User Avatar

Memeriksa ponsel anak… perlindungan yang diperlukan atau merusak kepercayaan?

Salah satu persoalan pendidikan yang paling banyak diperdebatkan para ayah dan ibu hari ini adalah:

apakah mereka berhak memeriksa ponsel anak-anak mereka?

Dan apakah hal itu termasuk bentuk perlindungan dan pendidikan… atau justru pelanggaran privasi?

Sebenarnya, jawabannya tidak sesederhana “ya” atau “tidak”.

Karena hal ini berkaitan dengan usia anak, tingkat kedewasaannya, dan bentuk hubungan di dalam keluarga.

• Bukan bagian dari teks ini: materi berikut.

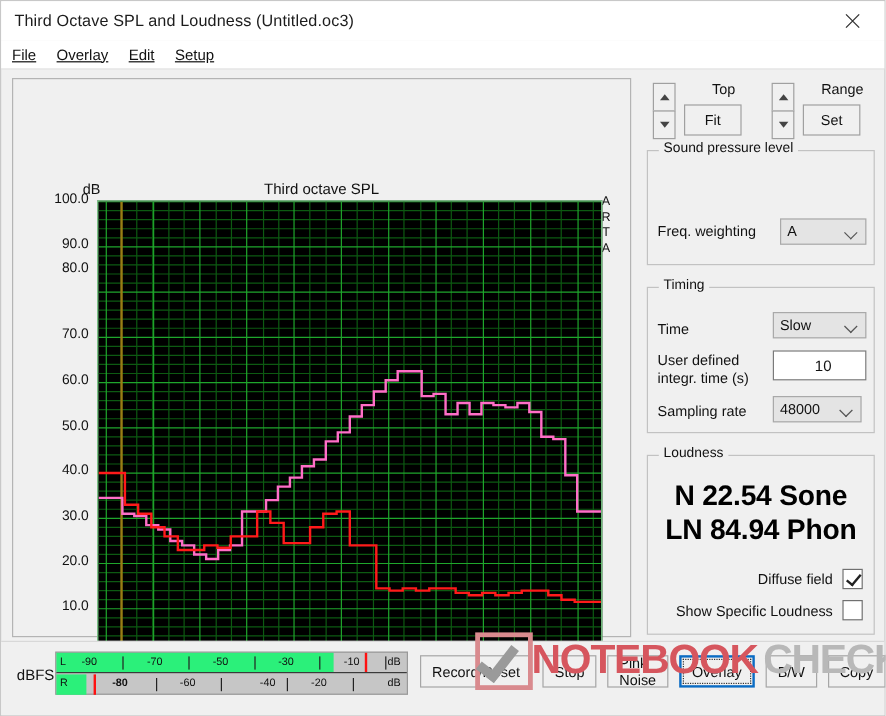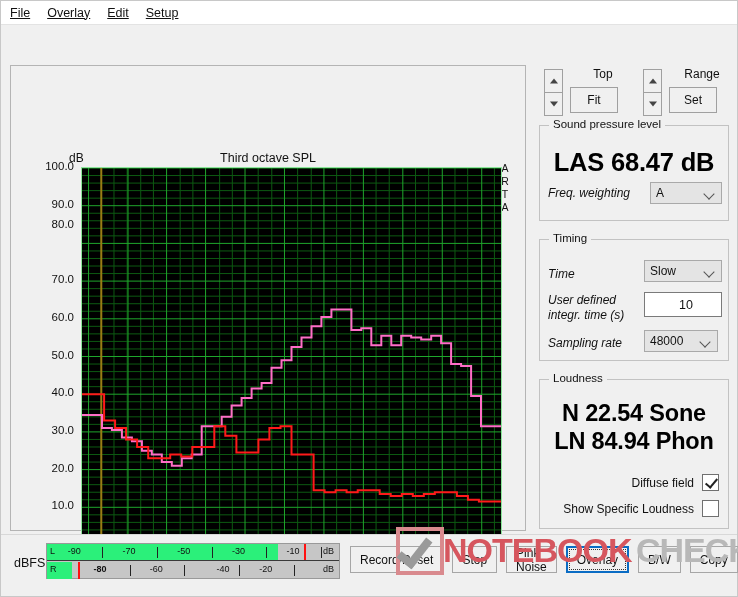--- a/index.html
+++ b/index.html
@@ -147,6 +147,15 @@
 
 <div class="window">
 
+  <div class="titlebar">
+    <div class="title-text">Third Octave SPL and Loudness (Untitled.oc3)</div>
+    <div class="title-spacer"></div>
+    <div class="close-btn">
+      <svg width="13" height="13" viewBox="0 0 13 13">
+          <path d="M1 1 L12 12 M12 1 L1 12" stroke="#333" stroke-width="1.1" fill="none"></path>
+        </svg>
+    </div>
+  </div>
 
   <div class="menubar">
     <div class="menu-item"><u>File</u></div>

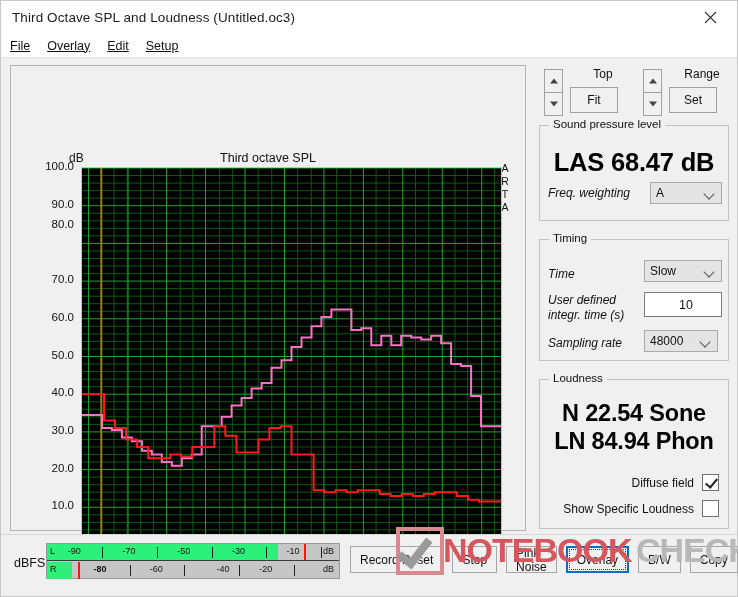--- a/index.html
+++ b/index.html
@@ -331,7 +331,6 @@
 
       <div class="group grp-spl">
         <div class="legend">Sound pressure level</div>
-        <div class="bigval spl-val">LAS 68.47 dB</div>
         <div class="field-lbl" style="left:8px; top:60px;">Freq. weighting</div>
         <div class="combo" style="left:110px; top:56px; width:72px;">
           <span>A</span>

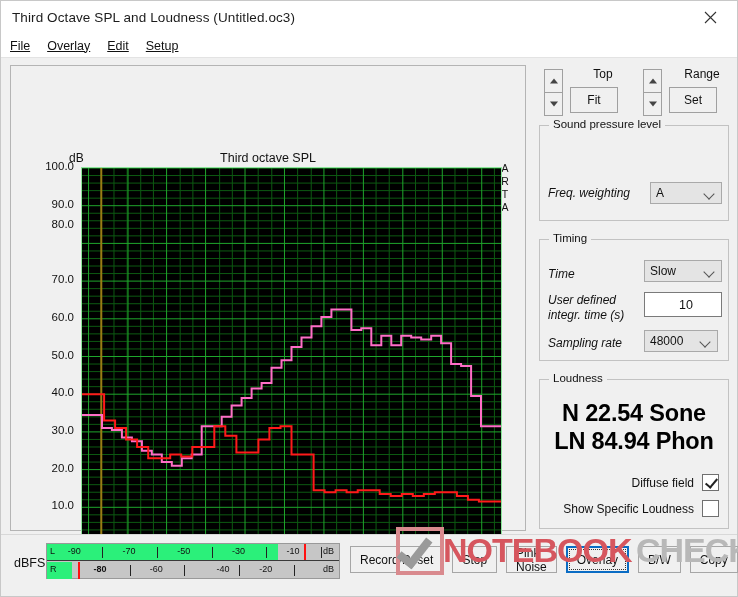--- a/index.html
+++ b/index.html
@@ -88,7 +88,7 @@
   .ld1 { position:absolute; left:0; right:0; top:20px; font-size:23.5px; }
   .ld2 { position:absolute; left:0; right:0; top:48px; font-size:23.5px; }
 
-  .field-lbl { position:absolute; font-size:12px; color:#111; line-height:14px;font-style:italic; }
+  .field-lbl { position:absolute; font-size:12px; color:#111; line-height:14px; }
   .combo {
     position:absolute; height:22px; background:#e4e4e4; border:1px solid #a9a9a9;
     font-size:12px; color:#111; display:flex; align-items:center; padding-left:5px;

Anak kecil atau mereka yang baru memasuki masa remaja (sekitar usia 10–15 tahun) umumnya belum memiliki kematangan yang cukup untuk menghadapi dunia internet sendirian.

Pada tahap ini, anak-anak lebih rentan terpengaruh oleh:

konten yang tidak pantas,

hubungan yang berbahaya,

pemerasan,

kecanduan digital,

atau meniru secara membabi buta apa yang mereka lihat setiap hari.

Karena itu, pengawasan pada fase ini bukanlah bentuk memata-matai, melainkan bagian dari tanggung jawab pendidikan dan perlindungan.

Namun masalahnya bukan pada “pengawasan” itu sendiri…

melainkan pada cara melakukannya.

Ketika hubungan berubah menjadi pemeriksaan mendadak yang terus-menerus,

penuh kecurigaan,

dan pelanggaran privasi secara kasar,

maka hasilnya bisa berupa:

rasa takut,

kebohongan,

menyembunyikan akun,

dan hilangnya kepercayaan antara anak dan orang tua.

Sebaliknya, pendidikan yang lebih sadar berusaha membangun sesuatu yang lebih penting daripada sekadar pengawasan:

yaitu pengawasan dari dalam diri.

Hal itu dilakukan melalui dialog,

edukasi,

kedekatan emosional,

membangun kepercayaan,

serta menjelaskan bahaya, bukan sekadar melarang.

Cara pengawasan juga perlu berubah seiring bertambahnya usia anak.

Semakin anak mendekati usia matang,

semakin mereka membutuhkan ruang yang lebih besar untuk dihormati, dipercaya, dan belajar bertanggung jawab,

bukan diperlakukan seolah-olah selalu menjadi tersangka.

Karena itu, tujuan sebenarnya bukan mengendalikan anak sepenuhnya,

melainkan mencapai tahap di mana anak mampu melindungi dirinya sendiri bahkan ketika tidak diawasi.

Keberhasilan pendidikan tidak tampak ketika anak hanya taat karena takut,

tetapi ketika mereka mampu memilih yang benar karena kesadaran dalam dirinya mulai matang.

Dan pertanyaan penting yang tetap layak didiskusikan adalah:

Di mana batas peran perlindungan… dan di mana dimulai ruang privasi yang dibutuhkan anak-anak di zaman ini?